There are definitely more trends I’d like to cover such as:

optimizations and regularizations: The Adam vs SGD debate is continued. Many new techniques are proposed and some are quite exciting. It seems like every lab is developing their own optimizer these days – even our team is working on a new optimizer that should be released soon.
evaluation metrics: As generative models become more and more popular, it’s inevitable that we need to come up with some metrics to evaluate generated outputs. Metrics for generated structured data are questionable enough, but metrics for generated unstructured data such as open-domain dialogues and GAN-generated images are uncharted territory.

However, the post is getting long and I need to get back to work. If you want to learn more, David Abel published his detailed notes (55 pages). For those who want to see what else is hot at ICLR 2019, I found this graph from ICLR 2019’s supplementary statistics particularly indicative.

Most predictive keywords — Someone should write a paper on "A robust probabilistic framework for universal, transferrable unsupervised meta-learning"

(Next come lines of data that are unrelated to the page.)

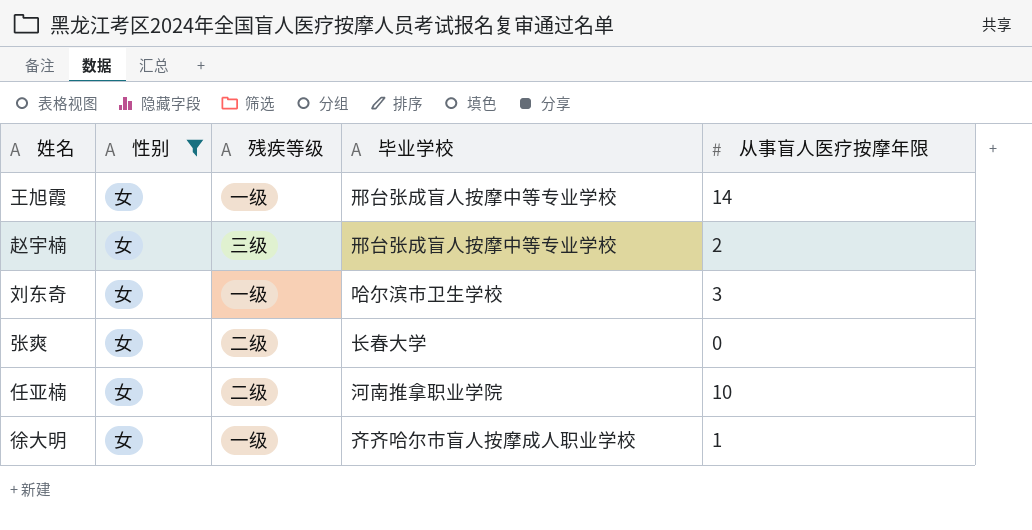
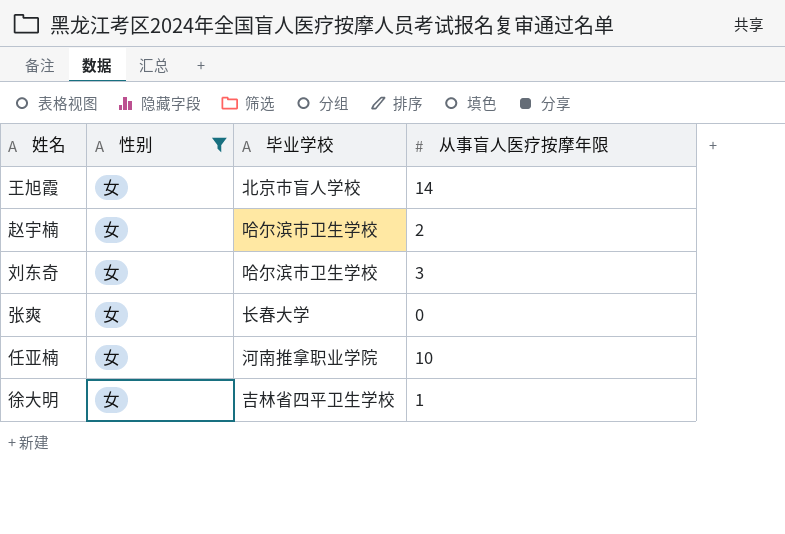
column 残疾等级 | position: 3 -> none
王旭霞 | 毕业学校: 邢台张成盲人按摩中等专业学校 -> 北京市盲人学校
赵宇楠 | 毕业学校: 邢台张成盲人按摩中等专业学校 -> 哈尔滨市卫生学校
徐大明 | 毕业学校: 齐齐哈尔市盲人按摩成人职业学校 -> 吉林省四平卫生学校

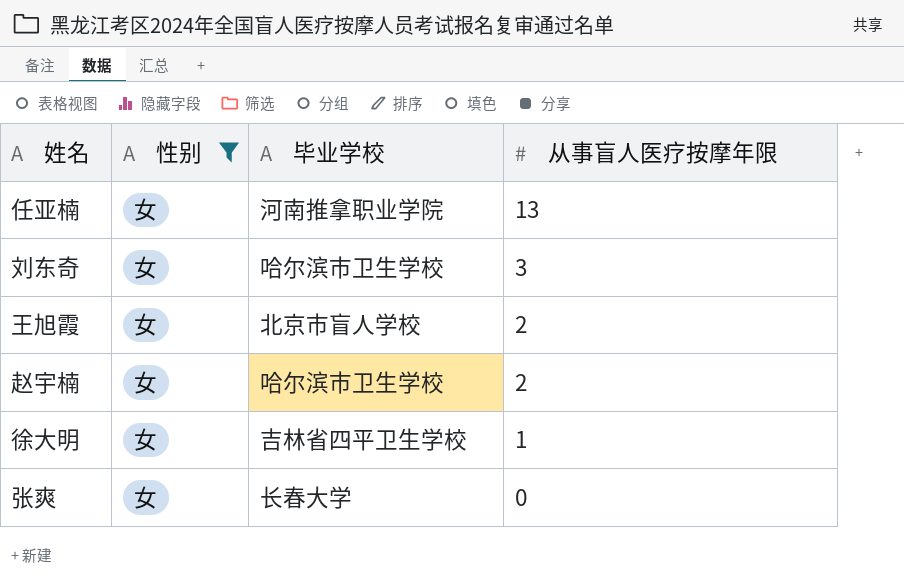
row order: none -> 从事盲人医疗按摩年限 descending
任亚楠 | 从事盲人医疗按摩年限: 10 -> 13
王旭霞 | 从事盲人医疗按摩年限: 14 -> 2

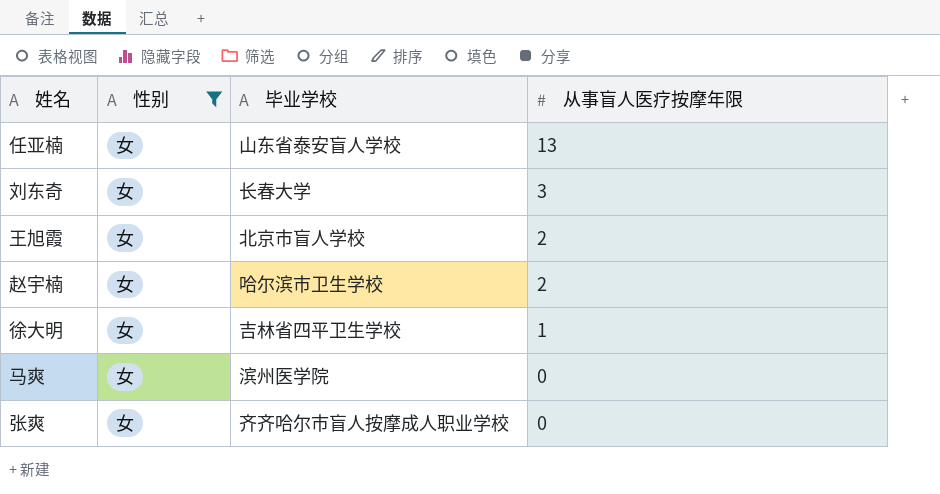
任亚楠 | 毕业学校: 河南推拿职业学院 -> 山东省泰安盲人学校
刘东奇 | 毕业学校: 哈尔滨市卫生学校 -> 长春大学
row 马爽: none -> 女 | 滨州医学院 | 0
张爽 | 毕业学校: 长春大学 -> 齐齐哈尔市盲人按摩成人职业学校

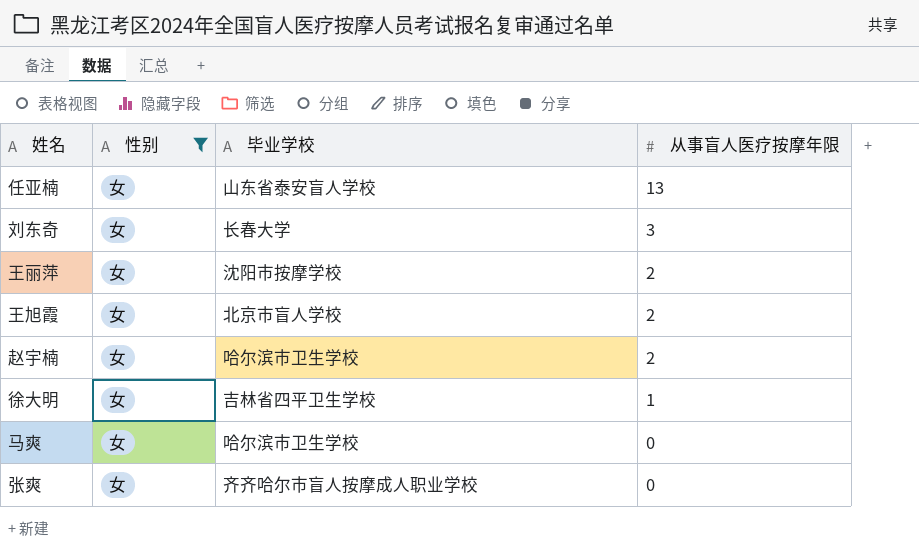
row 王丽萍: none -> 女 | 沈阳市按摩学校 | 2
马爽 | 毕业学校: 滨州医学院 -> 哈尔滨市卫生学校

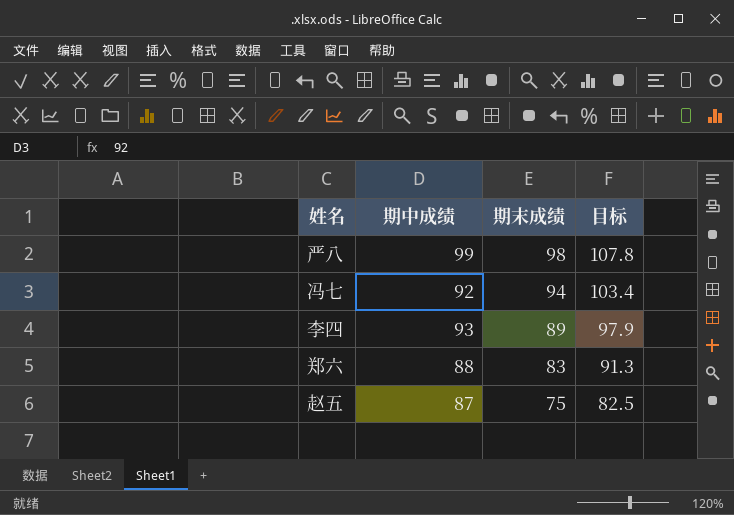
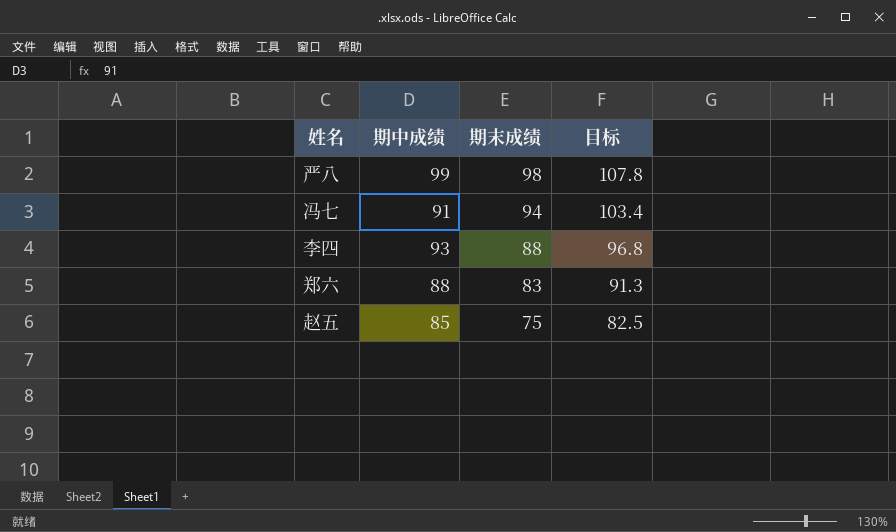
冯七 | 期中成绩: 92 -> 91
李四 | 期末成绩: 89 -> 88
李四 | 目标: 97.9 -> 96.8
赵五 | 期中成绩: 87 -> 85

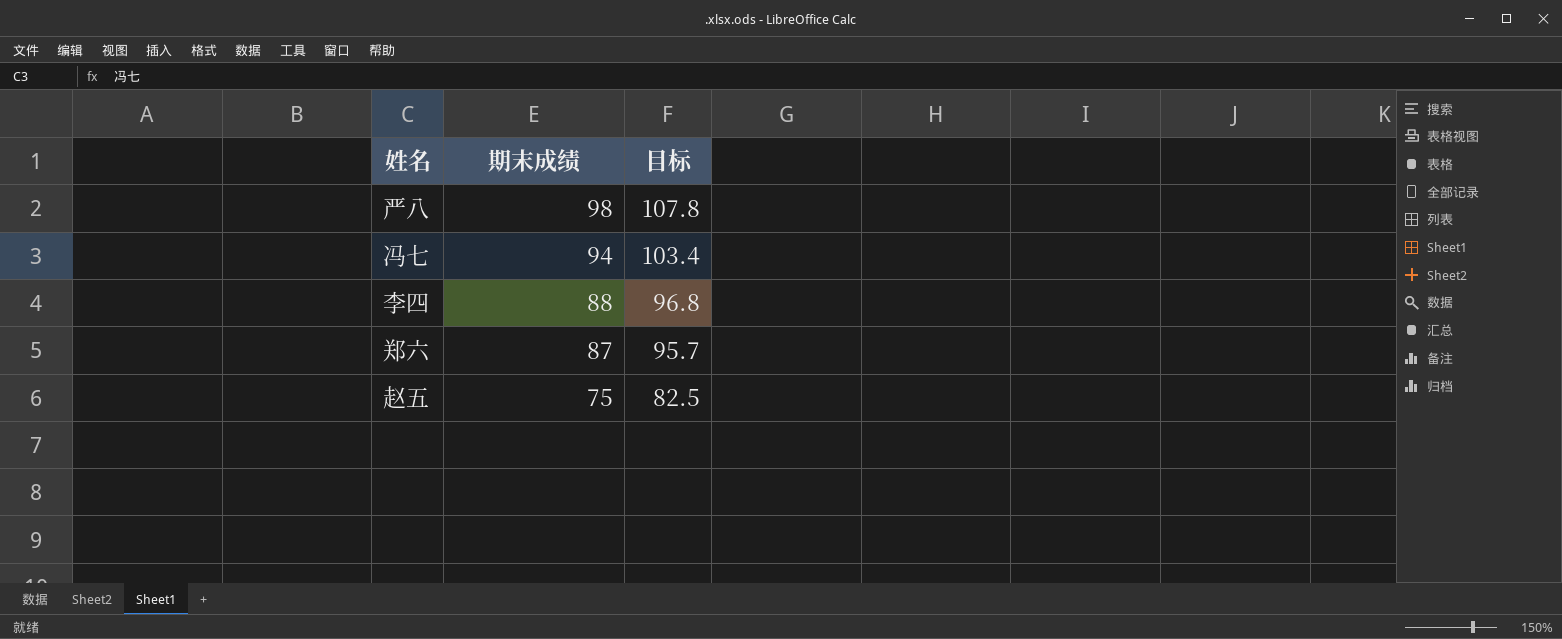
column 期中成绩 | position: 2 -> none
郑六 | 期末成绩: 83 -> 87
郑六 | 目标: 91.3 -> 95.7

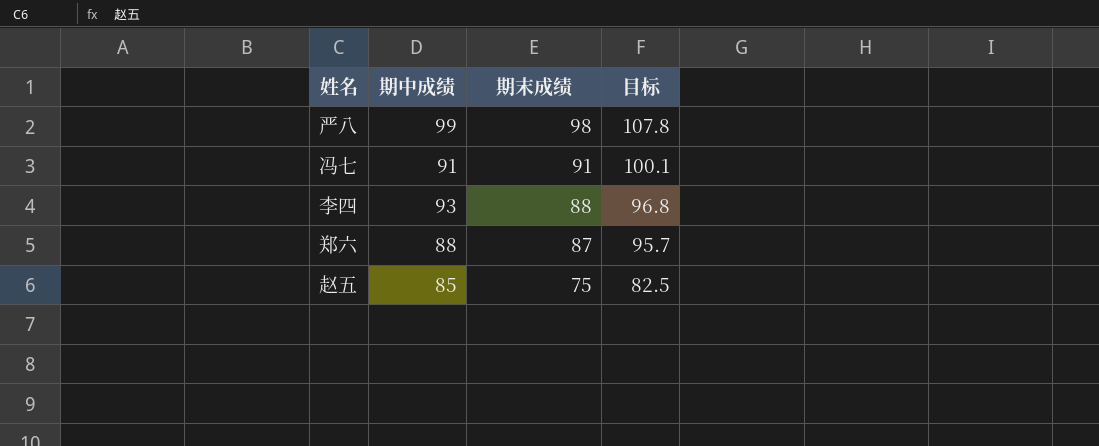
column 期中成绩 | position: none -> 2
冯七 | 期末成绩: 94 -> 91
冯七 | 目标: 103.4 -> 100.1

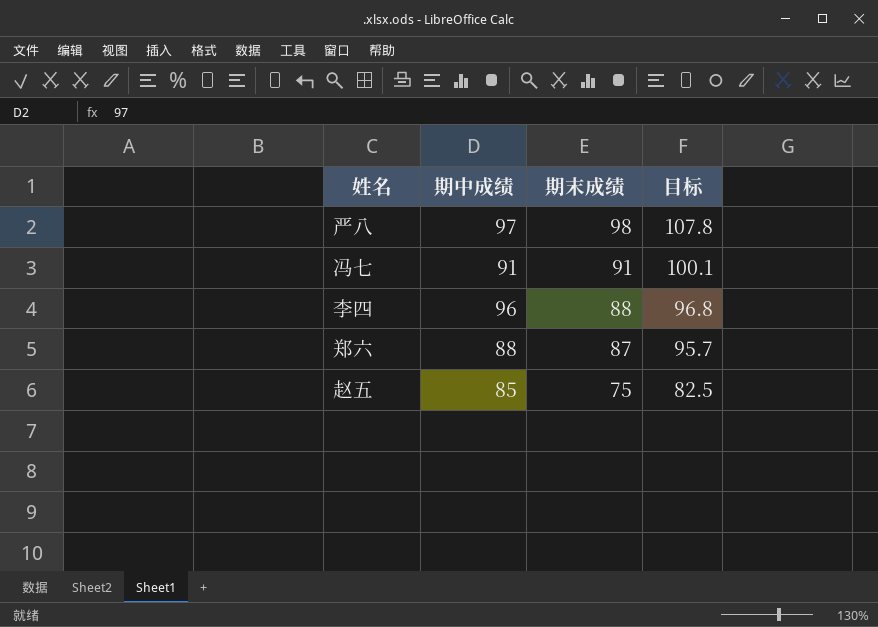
严八 | 期中成绩: 99 -> 97
李四 | 期中成绩: 93 -> 96

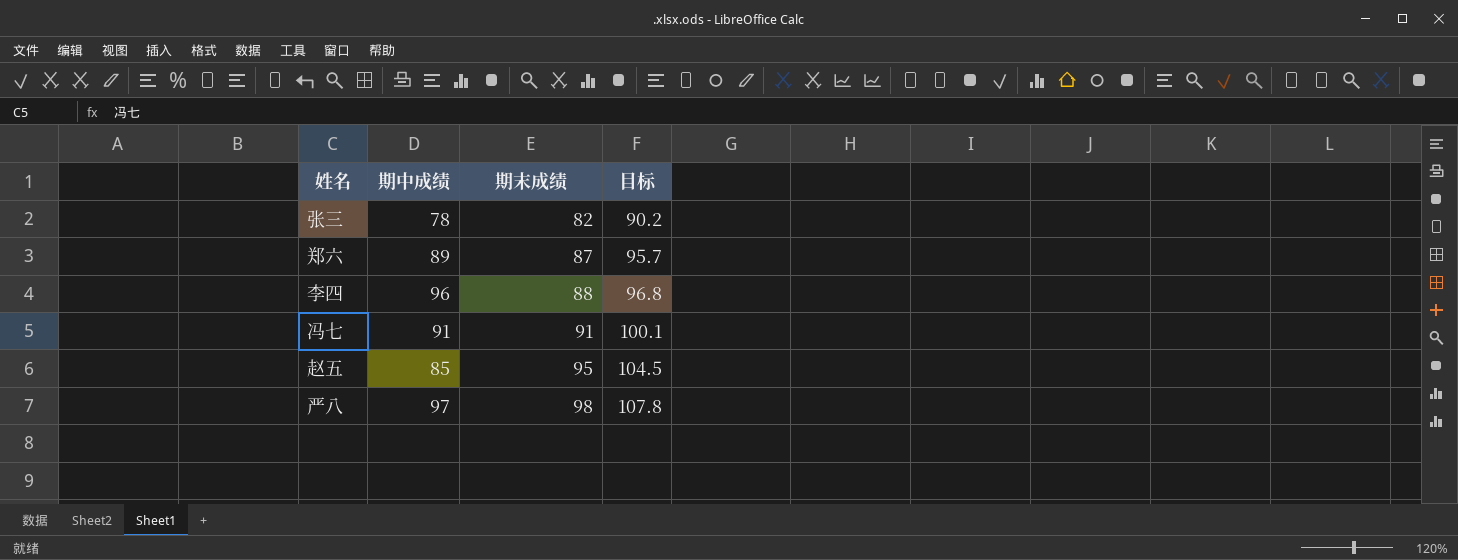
row order: 期末成绩 descending -> 期末成绩 ascending
row 张三: none -> 78 | 82 | 90.2
郑六 | 期中成绩: 88 -> 89
赵五 | 期末成绩: 75 -> 95
赵五 | 目标: 82.5 -> 104.5

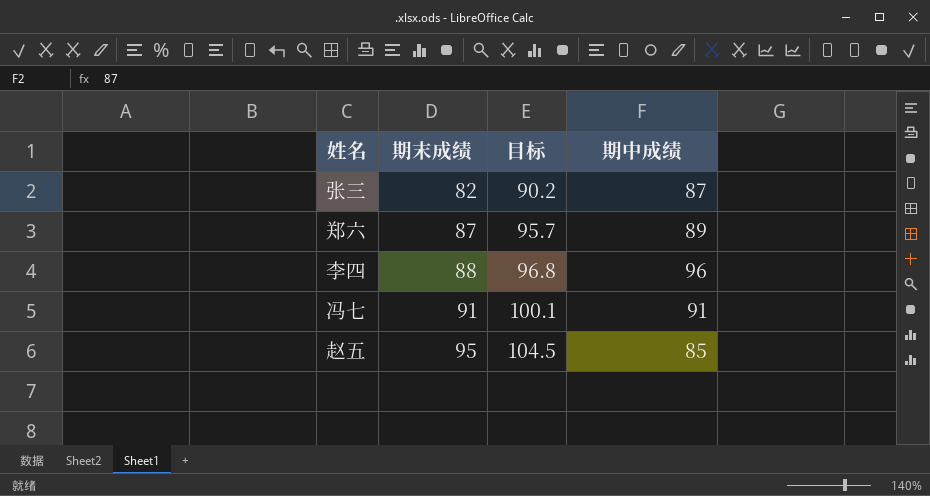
column 期中成绩 | position: 2 -> 4
row 严八: 97 | 98 | 107.8 -> none
张三 | 期中成绩: 78 -> 87

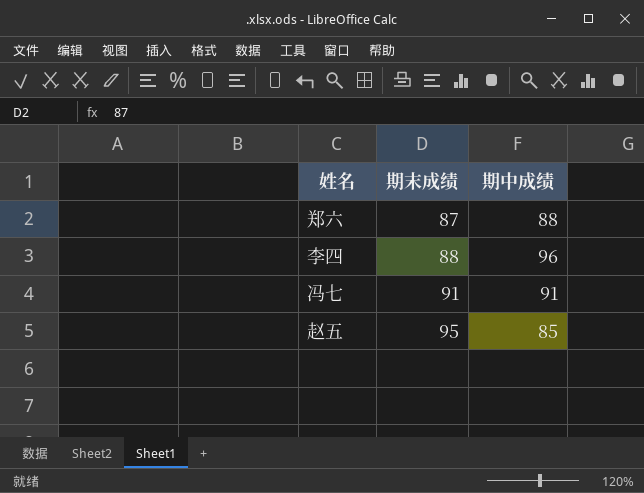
column 目标 | formula: [期末成绩] * 1.1 -> none
row 张三: 82 | 90.2 | 87 -> none
郑六 | 期中成绩: 89 -> 88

I really enjoyed ICLR. The conference is big enough to find many people to have interesting conversations with yet small enough to not have to wait in line for things. The length of the conference, 4 days, is also just right. NeurIPS is a bit too long and usually by the end of the fourth day, I’d be walking by posters and thinking: “Look at all the wonderful knowledge I could be acquiring right now but don’t want to.”

The biggest takeaway I got from the conference is not just ideas, but also motivation. Seeing researchers my age doing wonderful things helps me see the beauty of research and motivates me to work hard myself. It’s also nice to have an entire week to catch up on papers and old friends. 10/10 would recommend.